Quitting my full time job was a tough decision for two reasons. First, I was walking away from a job I knew how to do and was quite successful at. The job paid well, and was within a 15 minute drive of my house. In essence I was giving up my safety net. Second, it was early October and I had a bonus agreement in place that provided a generous bonus. I had already earned the bonus — all I had to do to get the money was to be employed on December 31st of that year. The bonus would be in the neighborhood of $30,000. Since staying at the leasing company for that additional two and half months meant I wouldn't be able to complete my new tax software, I decided to forget about the bonus, and quit. I was able to make this decision because it was never money that motivated me; I was interested in building a successful company. My wife at that time, to her eternal credit, understood the implications of this decision, and supported my decision to quit and devote all my time to Parsons Technology.
Getting our first real office.
I worked around the clock at Parsons Technology, and although I shipped it late, I was able to write a tax software program that worked. The company made about $50,000 on the tax software, despite shipping it a month late. And bang! We were now in the tax software business. It was at this time that we moved out of the basement and got our first real office.

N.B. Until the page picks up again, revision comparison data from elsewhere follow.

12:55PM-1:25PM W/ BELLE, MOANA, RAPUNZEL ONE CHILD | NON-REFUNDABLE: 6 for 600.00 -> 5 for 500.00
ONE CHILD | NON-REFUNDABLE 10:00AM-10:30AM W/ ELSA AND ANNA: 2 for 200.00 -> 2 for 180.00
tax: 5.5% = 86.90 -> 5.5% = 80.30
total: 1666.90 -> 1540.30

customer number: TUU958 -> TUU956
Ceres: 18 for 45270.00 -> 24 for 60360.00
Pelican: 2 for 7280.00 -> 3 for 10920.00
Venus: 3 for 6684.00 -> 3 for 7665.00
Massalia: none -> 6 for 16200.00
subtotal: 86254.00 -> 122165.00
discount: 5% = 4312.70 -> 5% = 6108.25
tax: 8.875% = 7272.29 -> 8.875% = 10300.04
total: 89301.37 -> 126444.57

I hired inspired and excited engineers.
I continued to develop and add new products whenever I had the opportunity. To do so, I started hiring software engineers. Whenever I met someone who appeared to love developing software, I hired them. I never paid much attention to whatever formal education they had. Instead, I was more interested in what they knew about writing software and I looked for that light in their eyes that always seemed to be there when they had a passion and excitement for what they were doing.
Our development effort was second to none.

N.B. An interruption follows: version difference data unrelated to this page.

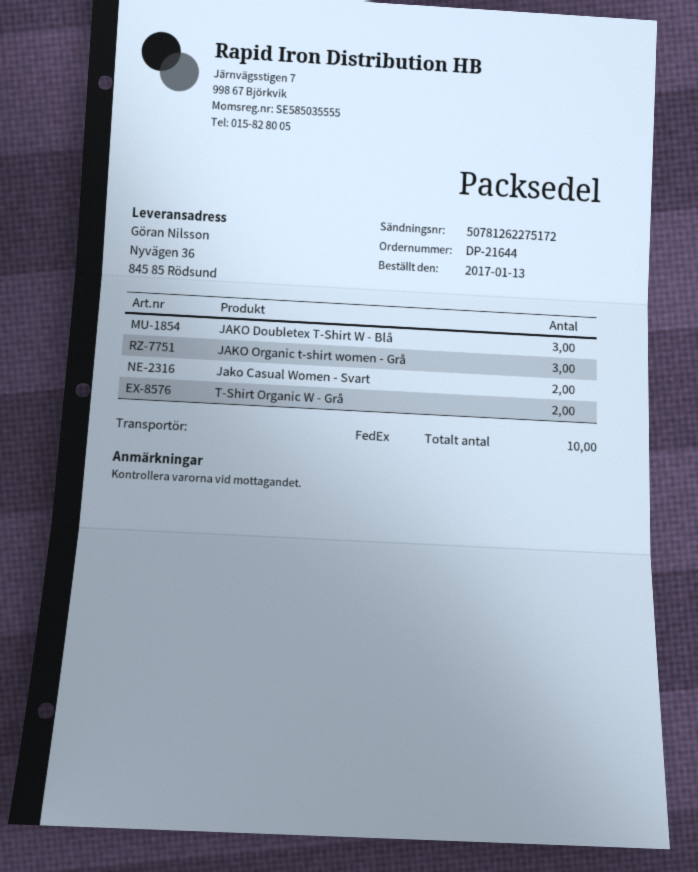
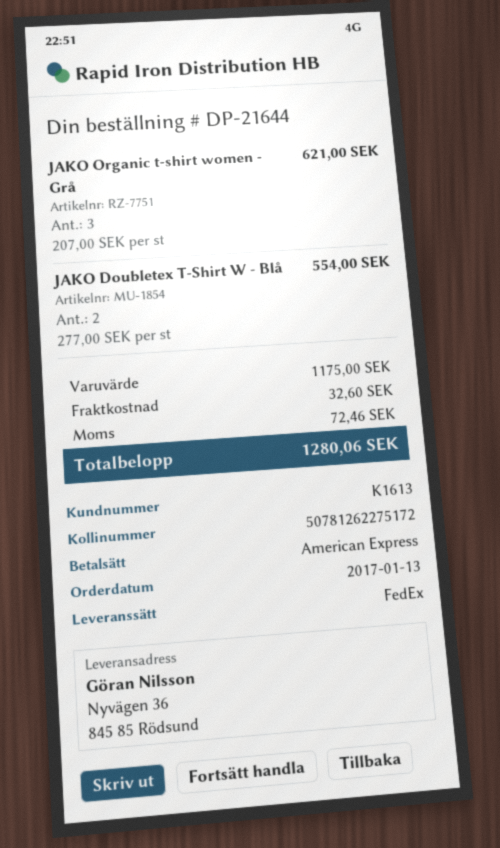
JAKO Doubletex T-Shirt W - Blå: 3 -> 2
Jako Casual Women - Svart: 2 -> none
T-Shirt Organic W - Grå: 2 -> none

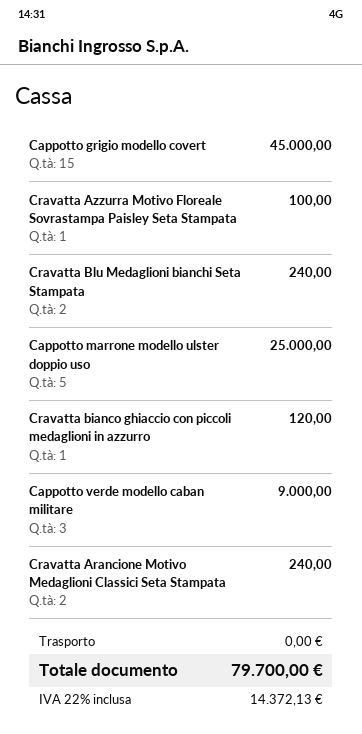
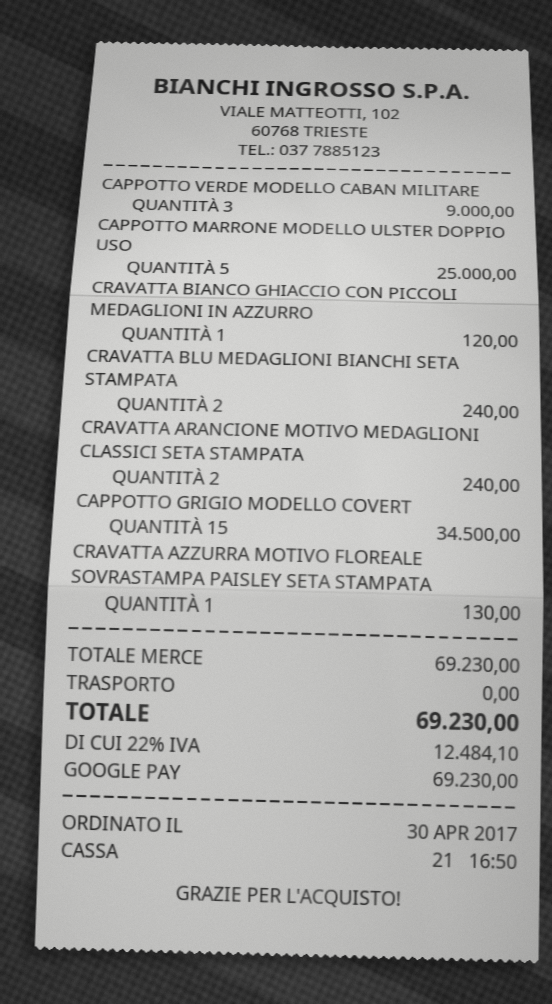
Cappotto grigio modello covert: 15 for 45000.00 -> 15 for 34500.00
Cravatta Azzurra Motivo Floreale Sovrastampa Paisley Seta Stampata: 1 for 100.00 -> 1 for 130.00
tax: 22% = 14372.13 -> 22% = 12484.10
total: 79700.00 -> 69230.00

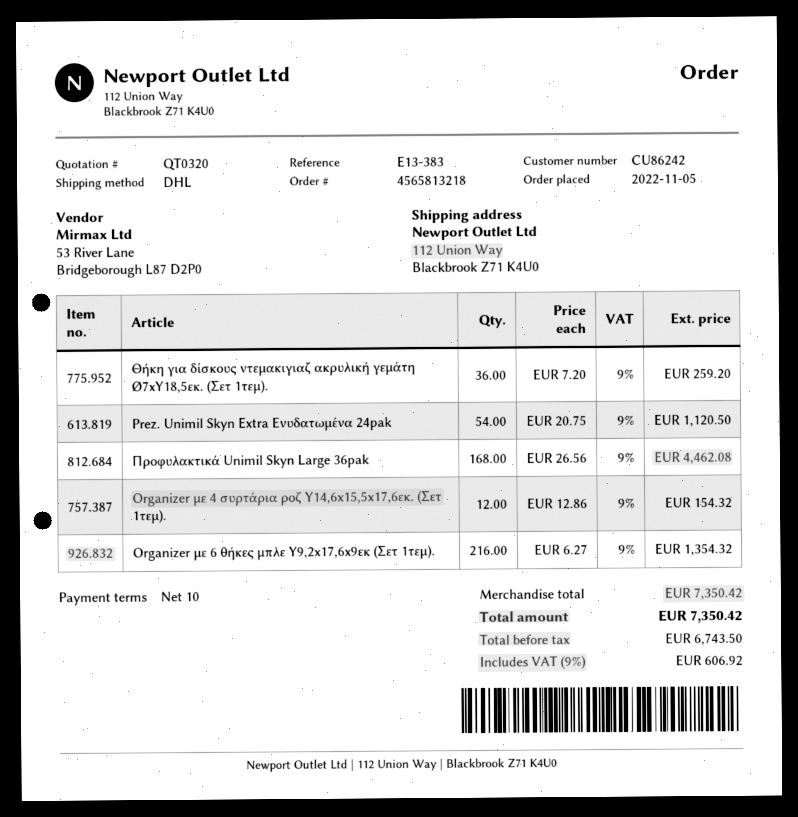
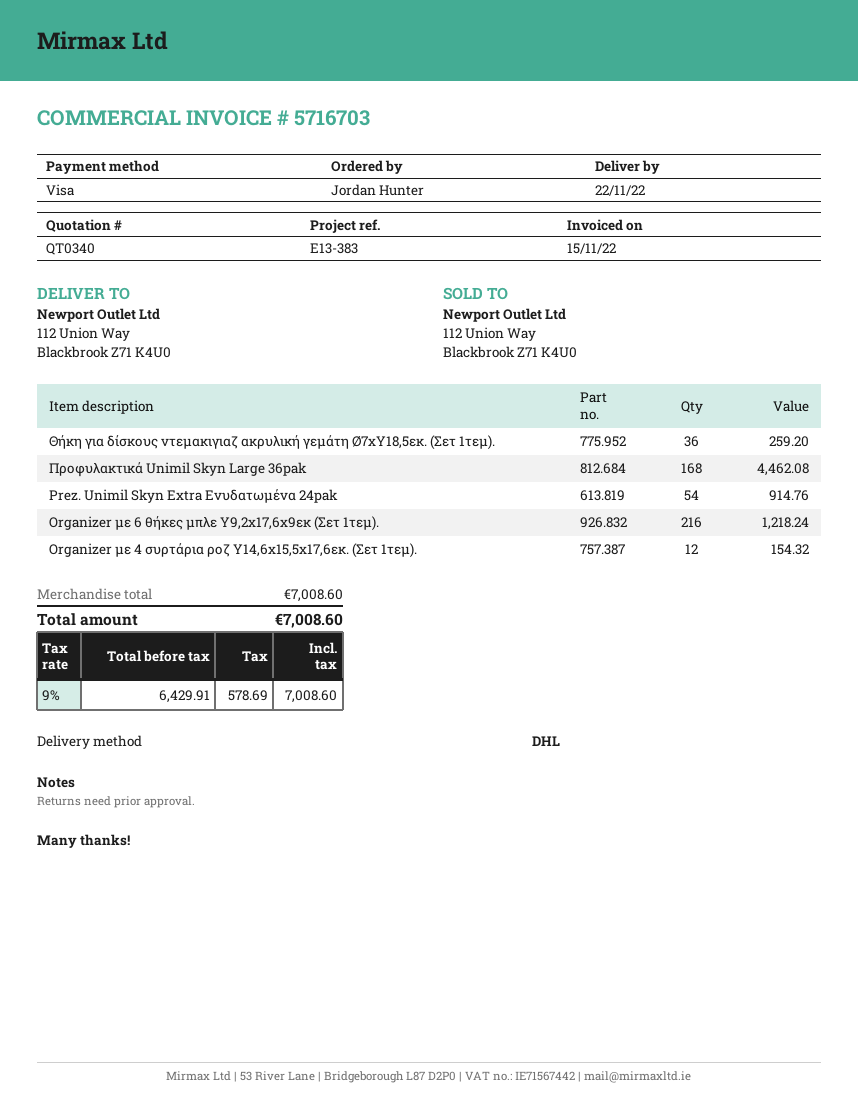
quote number: QT0320 -> QT0340
Prez. Unimil Skyn Extra Ενυδατωμένα 24pak: 54 for 1120.50 -> 54 for 914.76
Organizer με 6 θήκες μπλε Y9,2x17,6x9εκ (Σετ 1τεμ).: 216 for 1354.32 -> 216 for 1218.24
subtotal: 7350.42 -> 7008.60
net: 6743.50 -> 6429.91
tax: 9% = 606.92 -> 9% = 578.69
total: 7350.42 -> 7008.60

Eventually, the development effort at Parsons Technology was second to none. When I sold the company, we were shipping a new product or major upgrade every 5 and a half calendar days. When compared to the software development efforts in Silicon Valley, our cost to develop software was 1/3 of what they were doing and our error rate (measured in terms of bugs found in shipped software) was also 1/3 of what they were doing.
My vision came true.
Parsons Technology's customer base grew to over 3 million names and we had close to a 4% share of the North American software market in terms of units shipped. Our employee count grew from just Martha and myself working in the basement, to almost 1000 employees. The company made money, usually a significant amount, each and every year after I moved it out of the basement. Martha and I sold it to Intuit in 1994, ten years after I started it, for $64 million dollars. By any measure, Parsons Technology would have to be considered a success.

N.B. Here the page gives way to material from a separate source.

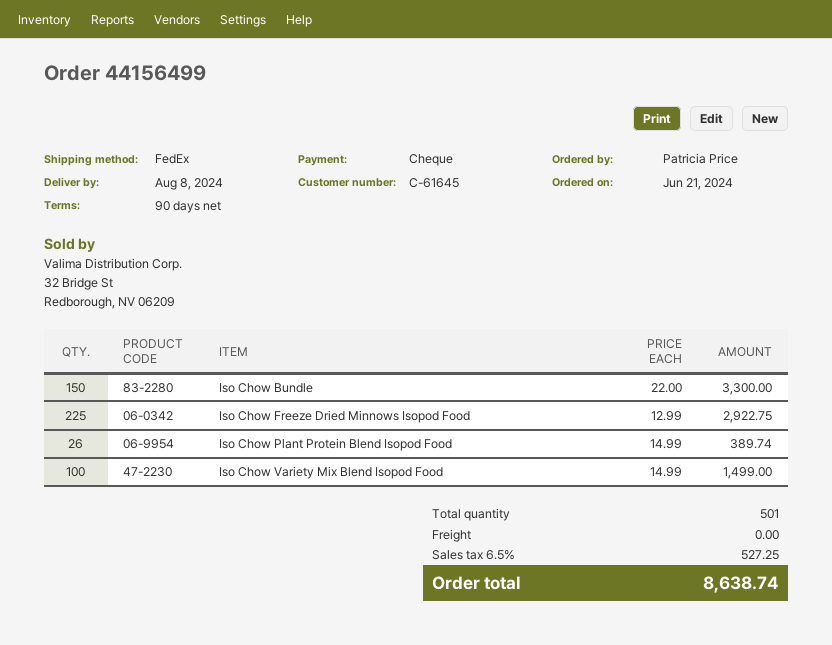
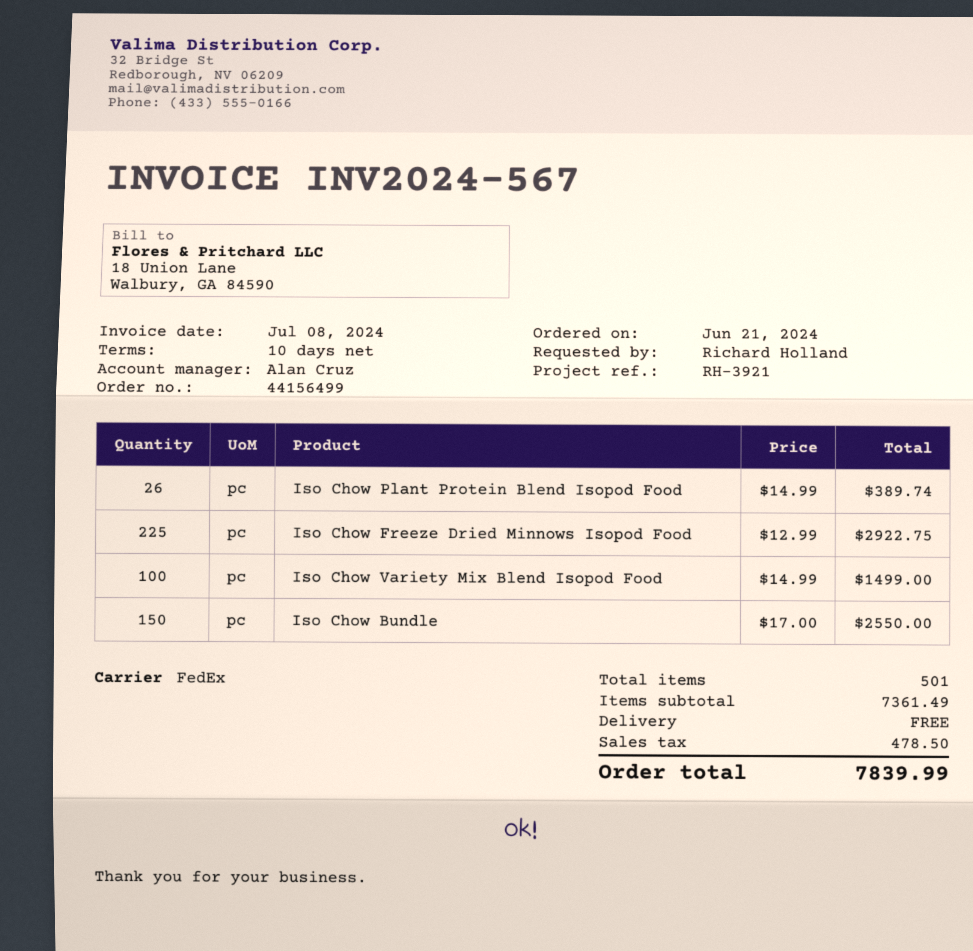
payment terms: 90 days -> 10 days
ordered by: Patricia Price -> Richard Holland
Iso Chow Bundle: 150 x 22.00 = 3300.00 -> 150 x 17.00 = 2550.00
tax: 527.25 -> 478.50
total: 8638.74 -> 7839.99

So you see, it was constantly trying new things and modifying what I was doing that made the company work. And it was hanging on, never giving up despite some very tough times, until I was able to discover the secrets to being successful. It was pretty much the same thing with GoDaddy.com.
My ex-wife deserves a lot of the credit for making Parsons Technology a success.
My first wife helped me make Parsons Technology a success. In addition to being a wonderful mother to our children, she always worked as hard as I did. She supported me every step of the way. In fact, she was always there with moral support when no one else believed that what I was doing made sense. There's no doubt in my mind that if Martha was not by my side, Parsons Technology would never have been the success it eventually became.
Kissing the $64 million goodbye.
As for the $64 million, I used my share to start GoDaddy.com and get it off the ground. I also took a pretty good beating in the stock market when the dot com stocks crashed. But that's another story that is best told in an earlier blog article titled, "The temptation to quit will be greatest just before you are about to succeed. Parking cars for a living."